* [WORK TASK] Locate the string "carriage" throughout the material and copy every line in which it occurs.

* [INFORMATION]
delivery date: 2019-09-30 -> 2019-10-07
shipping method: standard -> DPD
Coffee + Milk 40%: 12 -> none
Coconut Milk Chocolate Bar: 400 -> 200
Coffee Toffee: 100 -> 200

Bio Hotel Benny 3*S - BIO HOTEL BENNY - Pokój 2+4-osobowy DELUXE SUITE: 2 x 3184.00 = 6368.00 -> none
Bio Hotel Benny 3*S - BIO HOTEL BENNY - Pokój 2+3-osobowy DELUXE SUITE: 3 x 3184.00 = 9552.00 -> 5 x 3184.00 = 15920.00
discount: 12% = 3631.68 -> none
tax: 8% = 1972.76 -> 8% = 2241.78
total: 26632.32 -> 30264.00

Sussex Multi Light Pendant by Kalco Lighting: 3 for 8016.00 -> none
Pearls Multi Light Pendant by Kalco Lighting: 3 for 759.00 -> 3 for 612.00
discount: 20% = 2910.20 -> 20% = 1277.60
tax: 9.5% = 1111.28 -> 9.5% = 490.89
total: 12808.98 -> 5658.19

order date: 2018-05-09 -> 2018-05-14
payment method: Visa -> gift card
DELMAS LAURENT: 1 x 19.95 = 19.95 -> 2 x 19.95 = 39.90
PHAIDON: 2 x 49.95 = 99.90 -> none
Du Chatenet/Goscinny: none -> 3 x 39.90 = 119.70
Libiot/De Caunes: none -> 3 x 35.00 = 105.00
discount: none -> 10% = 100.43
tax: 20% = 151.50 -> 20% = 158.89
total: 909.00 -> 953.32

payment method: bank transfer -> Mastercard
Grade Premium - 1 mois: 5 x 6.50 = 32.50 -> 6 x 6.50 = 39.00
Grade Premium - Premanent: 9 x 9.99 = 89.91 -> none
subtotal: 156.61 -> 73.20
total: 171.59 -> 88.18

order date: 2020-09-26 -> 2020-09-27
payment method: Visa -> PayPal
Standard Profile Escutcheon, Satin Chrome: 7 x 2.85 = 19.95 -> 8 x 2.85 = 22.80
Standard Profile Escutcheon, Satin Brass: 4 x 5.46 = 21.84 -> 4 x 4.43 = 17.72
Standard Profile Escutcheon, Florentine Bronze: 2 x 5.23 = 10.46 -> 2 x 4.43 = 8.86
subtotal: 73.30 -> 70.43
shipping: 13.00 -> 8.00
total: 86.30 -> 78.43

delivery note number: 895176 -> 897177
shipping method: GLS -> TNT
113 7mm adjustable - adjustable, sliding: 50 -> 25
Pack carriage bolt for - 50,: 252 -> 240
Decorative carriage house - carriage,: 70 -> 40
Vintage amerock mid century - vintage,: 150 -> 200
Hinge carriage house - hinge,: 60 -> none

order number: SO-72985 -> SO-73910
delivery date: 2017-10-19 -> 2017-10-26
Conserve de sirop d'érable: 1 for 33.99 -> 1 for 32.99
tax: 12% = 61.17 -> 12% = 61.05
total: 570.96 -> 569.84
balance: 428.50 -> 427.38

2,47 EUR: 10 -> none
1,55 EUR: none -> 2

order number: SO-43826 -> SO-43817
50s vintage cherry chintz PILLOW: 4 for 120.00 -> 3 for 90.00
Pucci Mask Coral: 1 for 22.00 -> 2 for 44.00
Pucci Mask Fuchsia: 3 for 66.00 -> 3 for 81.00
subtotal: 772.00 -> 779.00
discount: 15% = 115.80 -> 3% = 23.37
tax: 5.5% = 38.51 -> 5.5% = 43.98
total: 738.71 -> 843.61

* [RESULT]
Pack carriage bolt for - 50,: 252 -> 240
Decorative carriage house - carriage,: 70 -> 40
Hinge carriage house - hinge,: 60 -> none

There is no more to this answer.